• DESCRIPTION OF THE TASK:
Copy every line that contains the string "none" from the entries below.

• INPUT MATERIAL:
___
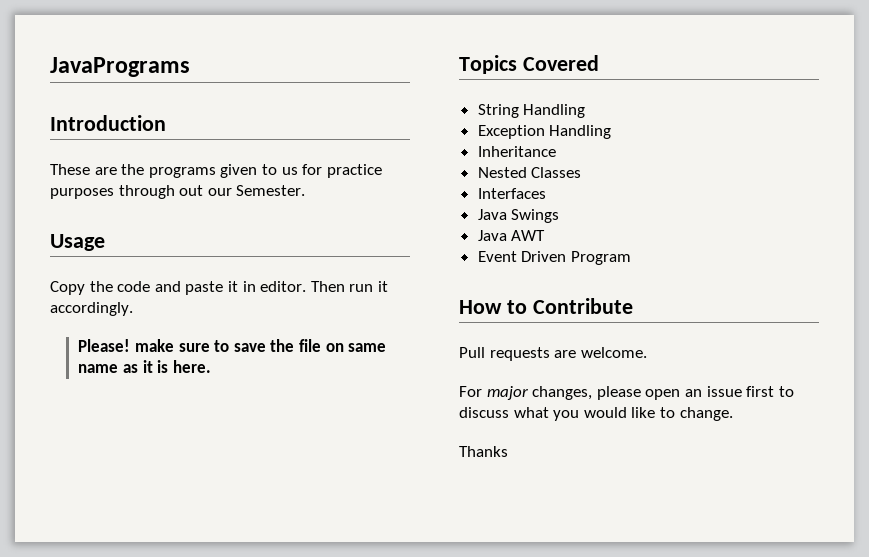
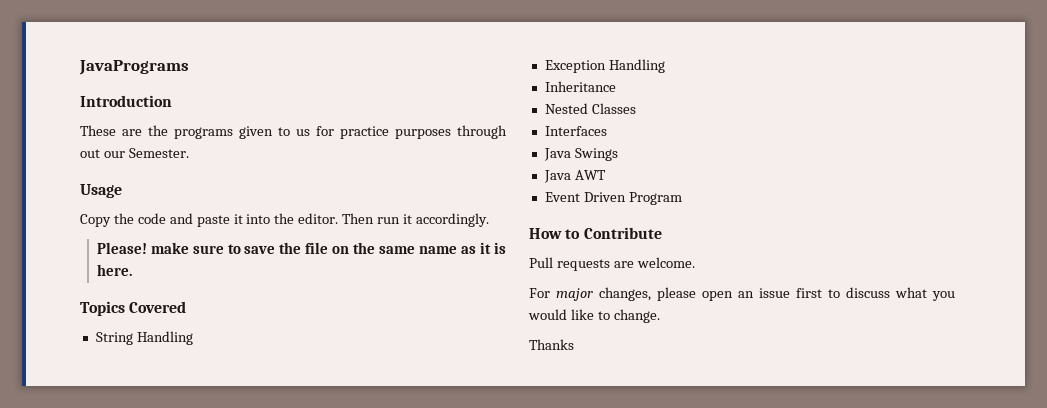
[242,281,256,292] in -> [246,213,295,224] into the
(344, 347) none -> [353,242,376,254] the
___
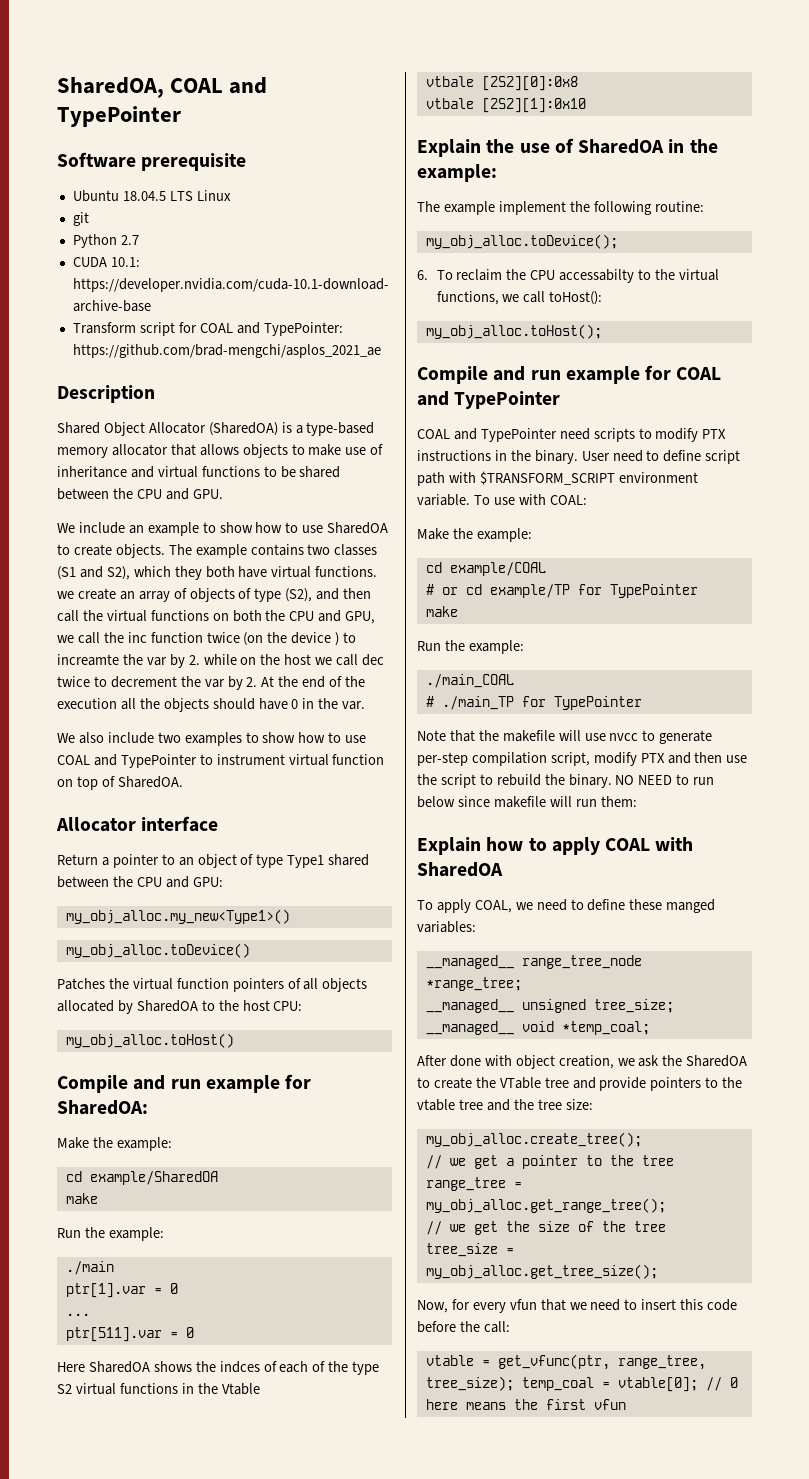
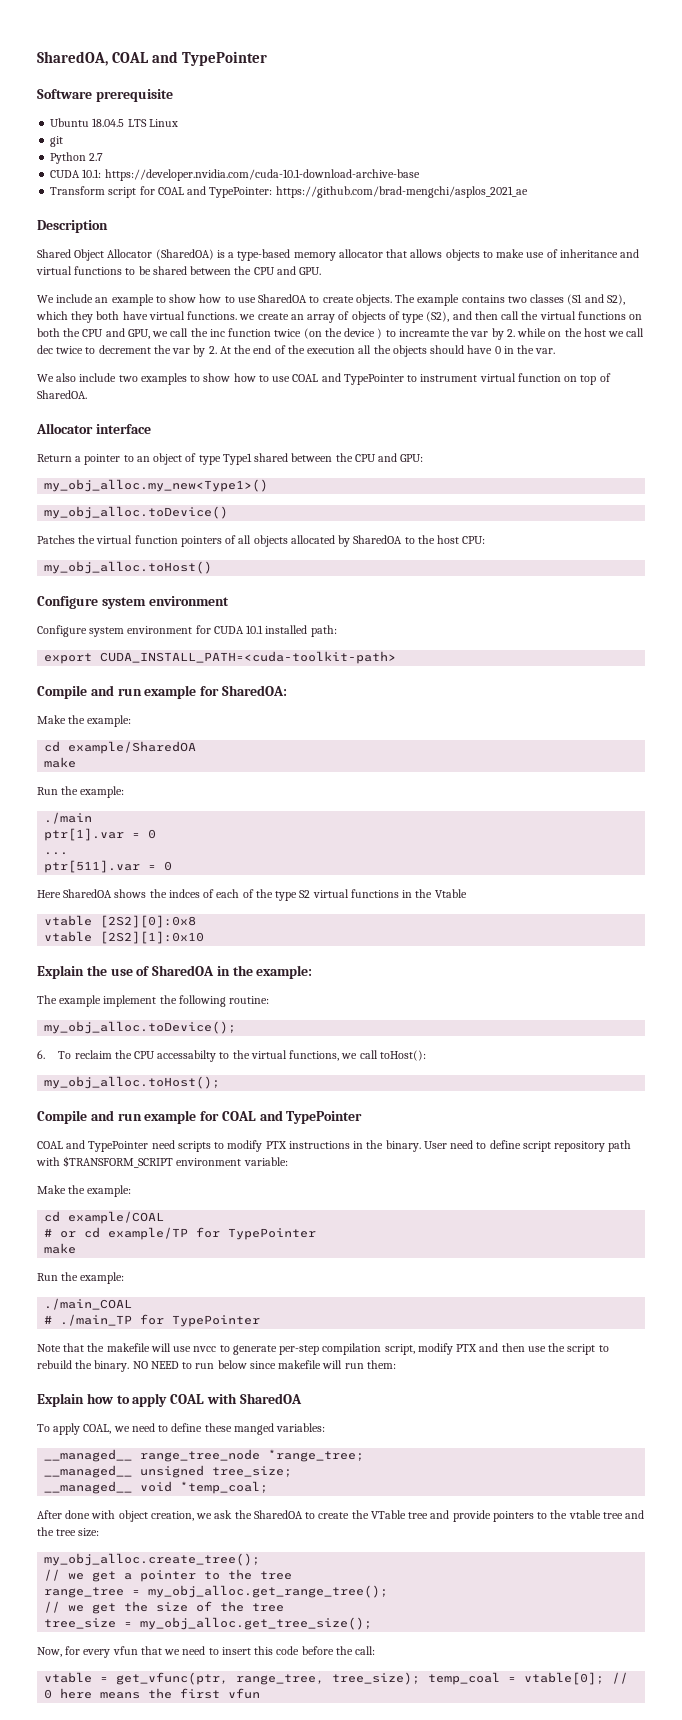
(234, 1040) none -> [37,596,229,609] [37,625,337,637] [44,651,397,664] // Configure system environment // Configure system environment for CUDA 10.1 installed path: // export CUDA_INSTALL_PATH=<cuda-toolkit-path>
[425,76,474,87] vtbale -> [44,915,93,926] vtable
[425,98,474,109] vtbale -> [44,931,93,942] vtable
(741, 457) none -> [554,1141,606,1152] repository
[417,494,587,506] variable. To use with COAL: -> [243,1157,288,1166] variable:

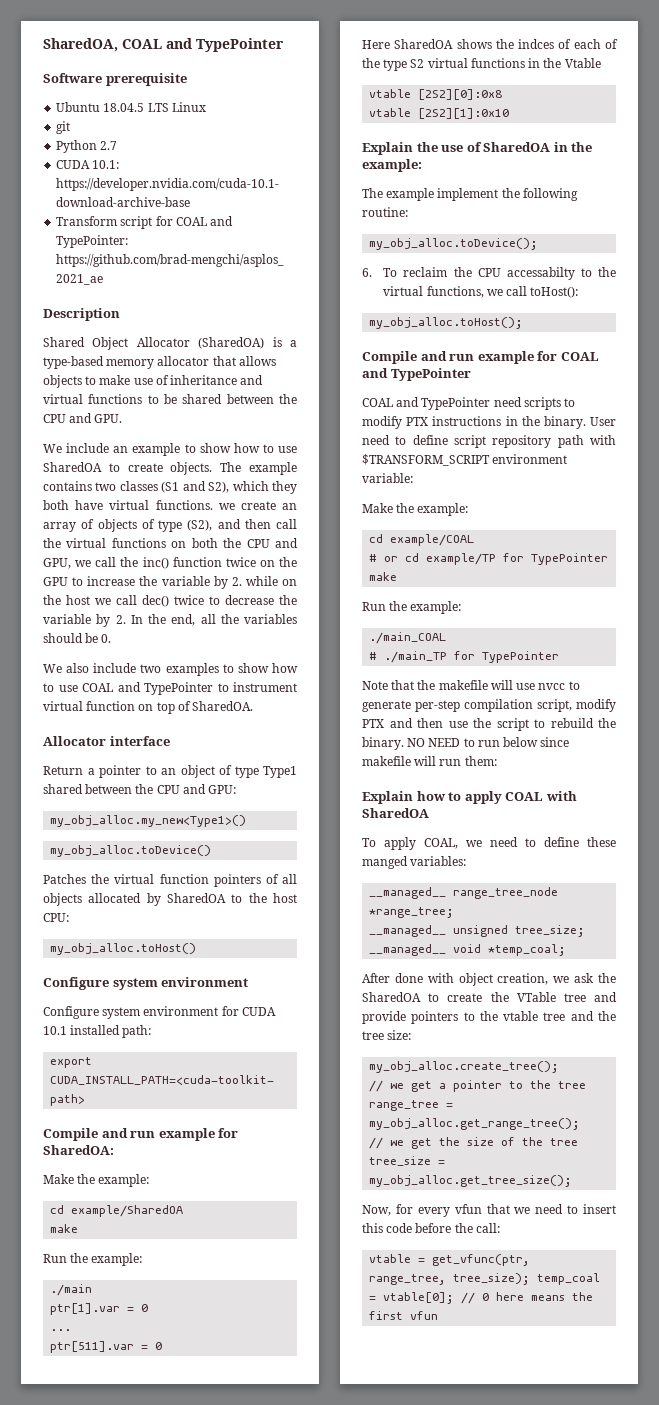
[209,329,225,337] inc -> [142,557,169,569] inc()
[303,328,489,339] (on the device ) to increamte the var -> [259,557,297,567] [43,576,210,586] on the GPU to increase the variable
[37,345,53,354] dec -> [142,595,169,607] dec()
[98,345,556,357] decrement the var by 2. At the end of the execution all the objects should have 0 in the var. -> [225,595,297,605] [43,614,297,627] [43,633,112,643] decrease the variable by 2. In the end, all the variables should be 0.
___
• TASK ANSWER:
(344, 347) none -> [353,242,376,254] the
(234, 1040) none -> [37,596,229,609] [37,625,337,637] [44,651,397,664] // Configure system environment // Configure system environment for CUDA 10.1 installed path: // export CUDA_INSTALL_PATH=<cuda-toolkit-path>
(741, 457) none -> [554,1141,606,1152] repository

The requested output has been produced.